Change listing data:
┄┄┄┄┄┄

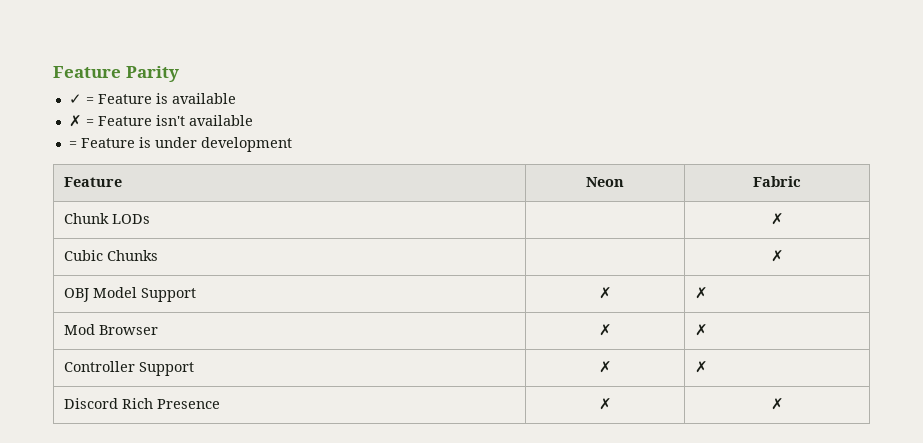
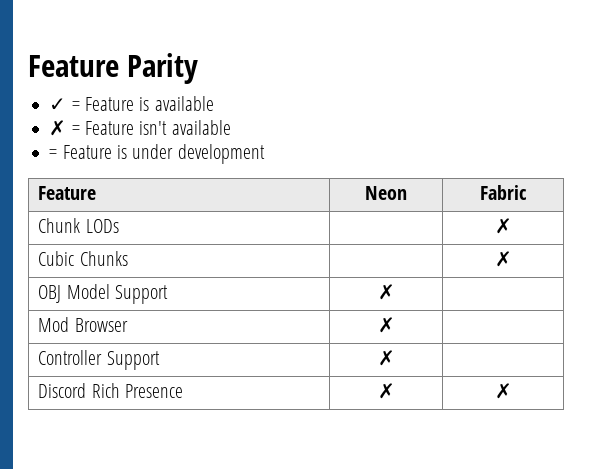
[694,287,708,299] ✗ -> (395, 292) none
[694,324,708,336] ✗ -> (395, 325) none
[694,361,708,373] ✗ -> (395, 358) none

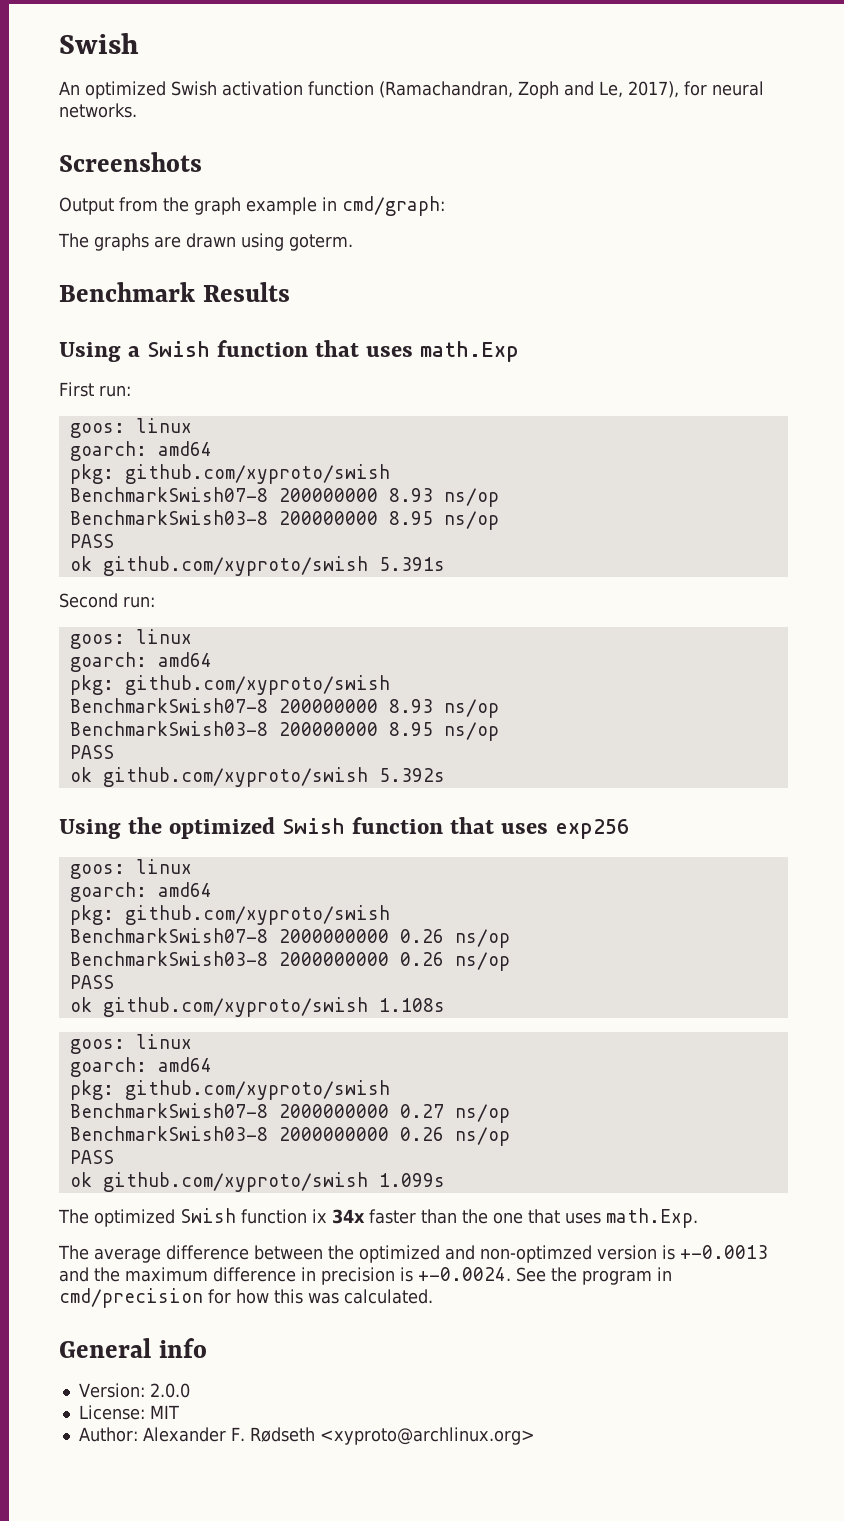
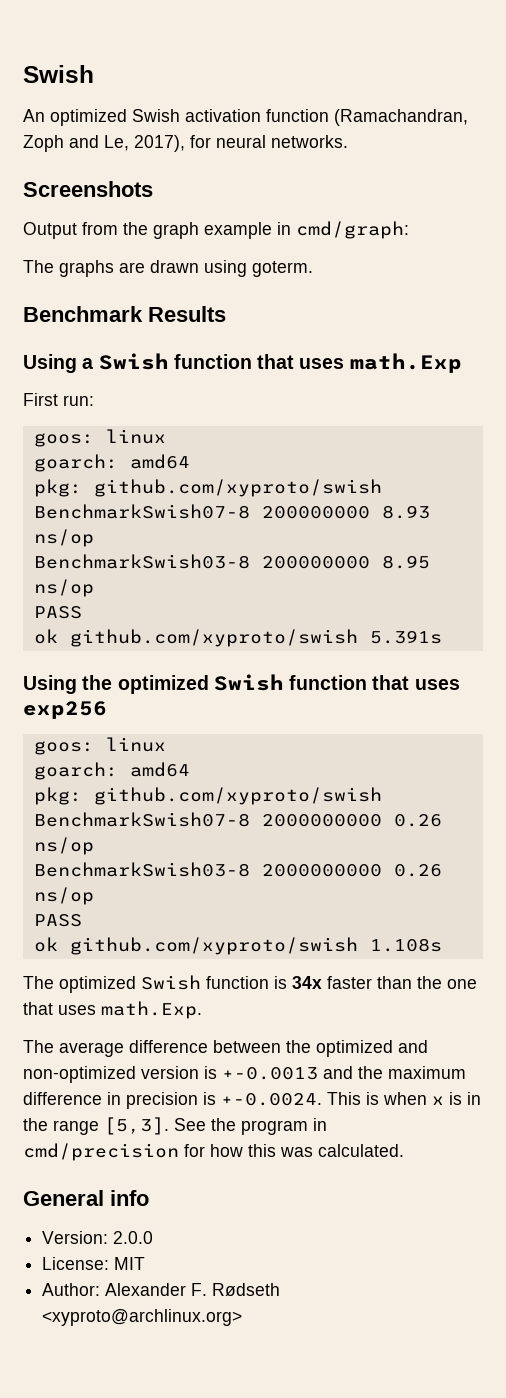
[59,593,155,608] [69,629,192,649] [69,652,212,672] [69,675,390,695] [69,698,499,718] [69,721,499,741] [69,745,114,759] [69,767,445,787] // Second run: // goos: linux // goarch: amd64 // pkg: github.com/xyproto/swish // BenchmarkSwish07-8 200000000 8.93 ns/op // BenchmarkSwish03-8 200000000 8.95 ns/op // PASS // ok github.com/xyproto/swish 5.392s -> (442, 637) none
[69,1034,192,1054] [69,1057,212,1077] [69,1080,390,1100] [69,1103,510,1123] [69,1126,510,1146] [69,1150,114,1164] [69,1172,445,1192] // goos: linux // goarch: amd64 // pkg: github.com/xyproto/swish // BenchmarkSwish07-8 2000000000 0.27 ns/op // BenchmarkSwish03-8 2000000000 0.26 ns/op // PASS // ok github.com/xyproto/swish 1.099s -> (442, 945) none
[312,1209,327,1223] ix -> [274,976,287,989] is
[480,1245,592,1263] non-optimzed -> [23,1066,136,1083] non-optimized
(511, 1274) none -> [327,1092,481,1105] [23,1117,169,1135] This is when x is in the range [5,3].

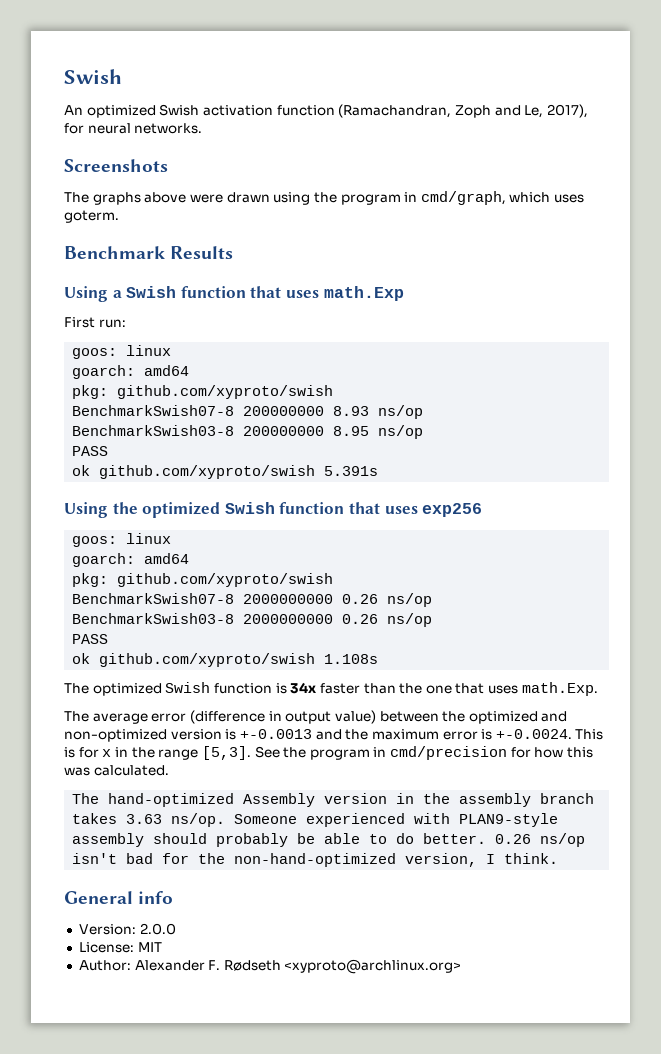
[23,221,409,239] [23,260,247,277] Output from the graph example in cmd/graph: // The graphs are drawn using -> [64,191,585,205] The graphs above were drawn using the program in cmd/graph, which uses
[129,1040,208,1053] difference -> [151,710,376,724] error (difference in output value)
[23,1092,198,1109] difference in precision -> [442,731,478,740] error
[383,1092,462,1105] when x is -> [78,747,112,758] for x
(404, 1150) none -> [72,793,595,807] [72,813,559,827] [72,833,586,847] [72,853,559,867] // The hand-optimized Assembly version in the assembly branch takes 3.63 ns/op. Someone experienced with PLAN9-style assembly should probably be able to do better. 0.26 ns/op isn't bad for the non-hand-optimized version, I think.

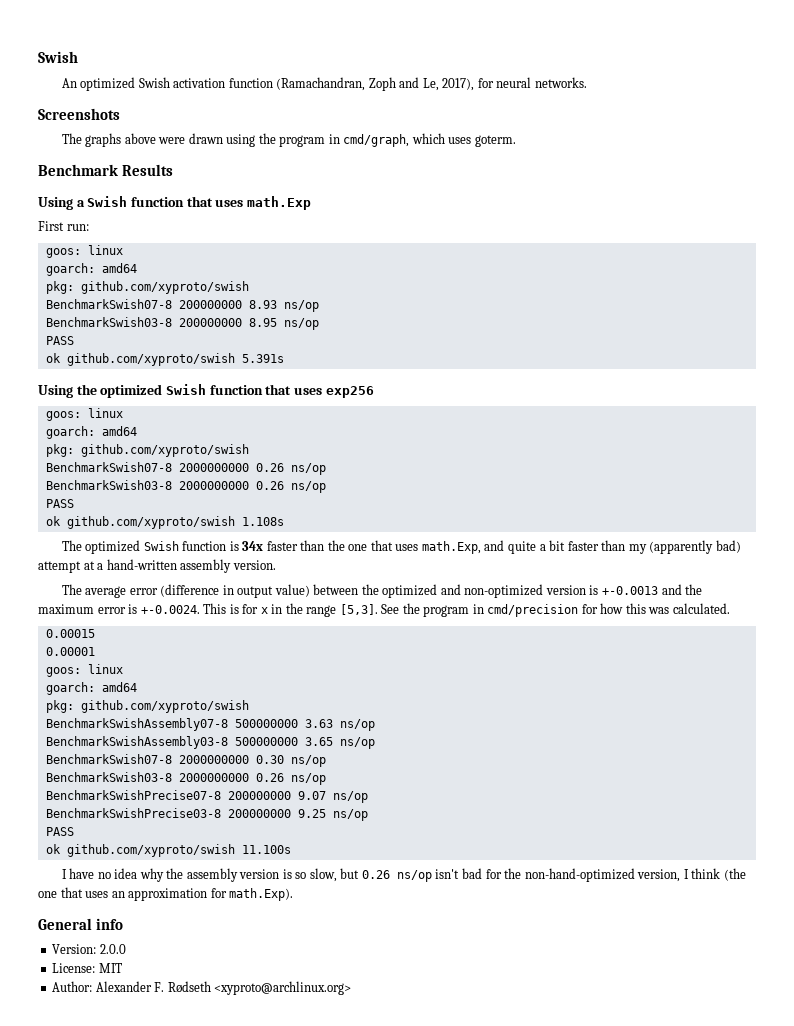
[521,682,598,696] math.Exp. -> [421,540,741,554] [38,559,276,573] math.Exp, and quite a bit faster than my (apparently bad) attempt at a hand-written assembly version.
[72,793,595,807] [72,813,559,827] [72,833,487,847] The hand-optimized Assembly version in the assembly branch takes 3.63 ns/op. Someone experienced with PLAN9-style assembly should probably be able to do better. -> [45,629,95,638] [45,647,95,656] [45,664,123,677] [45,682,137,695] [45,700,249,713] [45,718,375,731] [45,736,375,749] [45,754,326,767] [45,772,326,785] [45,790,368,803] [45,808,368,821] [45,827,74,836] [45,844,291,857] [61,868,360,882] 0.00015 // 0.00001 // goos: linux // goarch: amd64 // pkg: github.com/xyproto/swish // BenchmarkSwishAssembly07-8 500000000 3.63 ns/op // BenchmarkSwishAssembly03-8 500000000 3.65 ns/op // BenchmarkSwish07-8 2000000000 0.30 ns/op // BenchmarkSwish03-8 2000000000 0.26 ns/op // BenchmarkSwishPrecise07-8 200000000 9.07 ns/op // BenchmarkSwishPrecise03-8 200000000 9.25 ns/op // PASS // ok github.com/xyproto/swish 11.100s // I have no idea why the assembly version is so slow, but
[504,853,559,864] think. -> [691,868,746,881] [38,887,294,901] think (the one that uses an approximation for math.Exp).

┄┄┄┄┄┄

EXERCISE OBJECTIVE: The result should be an exact retyped version of all the entries above, containing no pictures.

ANSWER AREA:
[694,287,708,299] ✗ -> (395, 292) none
[694,324,708,336] ✗ -> (395, 325) none
[694,361,708,373] ✗ -> (395, 358) none

[59,593,155,608] [69,629,192,649] [69,652,212,672] [69,675,390,695] [69,698,499,718] [69,721,499,741] [69,745,114,759] [69,767,445,787] // Second run: // goos: linux // goarch: amd64 // pkg: github.com/xyproto/swish // BenchmarkSwish07-8 200000000 8.93 ns/op // BenchmarkSwish03-8 200000000 8.95 ns/op // PASS // ok github.com/xyproto/swish 5.392s -> (442, 637) none
[69,1034,192,1054] [69,1057,212,1077] [69,1080,390,1100] [69,1103,510,1123] [69,1126,510,1146] [69,1150,114,1164] [69,1172,445,1192] // goos: linux // goarch: amd64 // pkg: github.com/xyproto/swish // BenchmarkSwish07-8 2000000000 0.27 ns/op // BenchmarkSwish03-8 2000000000 0.26 ns/op // PASS // ok github.com/xyproto/swish 1.099s -> (442, 945) none
[312,1209,327,1223] ix -> [274,976,287,989] is
[480,1245,592,1263] non-optimzed -> [23,1066,136,1083] non-optimized
(511, 1274) none -> [327,1092,481,1105] [23,1117,169,1135] This is when x is in the range [5,3].

[23,221,409,239] [23,260,247,277] Output from the graph example in cmd/graph: // The graphs are drawn using -> [64,191,585,205] The graphs above were drawn using the program in cmd/graph, which uses
[129,1040,208,1053] difference -> [151,710,376,724] error (difference in output value)
[23,1092,198,1109] difference in precision -> [442,731,478,740] error
[383,1092,462,1105] when x is -> [78,747,112,758] for x
(404, 1150) none -> [72,793,595,807] [72,813,559,827] [72,833,586,847] [72,853,559,867] // The hand-optimized Assembly version in the assembly branch takes 3.63 ns/op. Someone experienced with PLAN9-style assembly should probably be able to do better. 0.26 ns/op isn't bad for the non-hand-optimized version, I think.

[521,682,598,696] math.Exp. -> [421,540,741,554] [38,559,276,573] math.Exp, and quite a bit faster than my (apparently bad) attempt at a hand-written assembly version.
[72,793,595,807] [72,813,559,827] [72,833,487,847] The hand-optimized Assembly version in the assembly branch takes 3.63 ns/op. Someone experienced with PLAN9-style assembly should probably be able to do better. -> [45,629,95,638] [45,647,95,656] [45,664,123,677] [45,682,137,695] [45,700,249,713] [45,718,375,731] [45,736,375,749] [45,754,326,767] [45,772,326,785] [45,790,368,803] [45,808,368,821] [45,827,74,836] [45,844,291,857] [61,868,360,882] 0.00015 // 0.00001 // goos: linux // goarch: amd64 // pkg: github.com/xyproto/swish // BenchmarkSwishAssembly07-8 500000000 3.63 ns/op // BenchmarkSwishAssembly03-8 500000000 3.65 ns/op // BenchmarkSwish07-8 2000000000 0.30 ns/op // BenchmarkSwish03-8 2000000000 0.26 ns/op // BenchmarkSwishPrecise07-8 200000000 9.07 ns/op // BenchmarkSwishPrecise03-8 200000000 9.25 ns/op // PASS // ok github.com/xyproto/swish 11.100s // I have no idea why the assembly version is so slow, but
[504,853,559,864] think. -> [691,868,746,881] [38,887,294,901] think (the one that uses an approximation for math.Exp).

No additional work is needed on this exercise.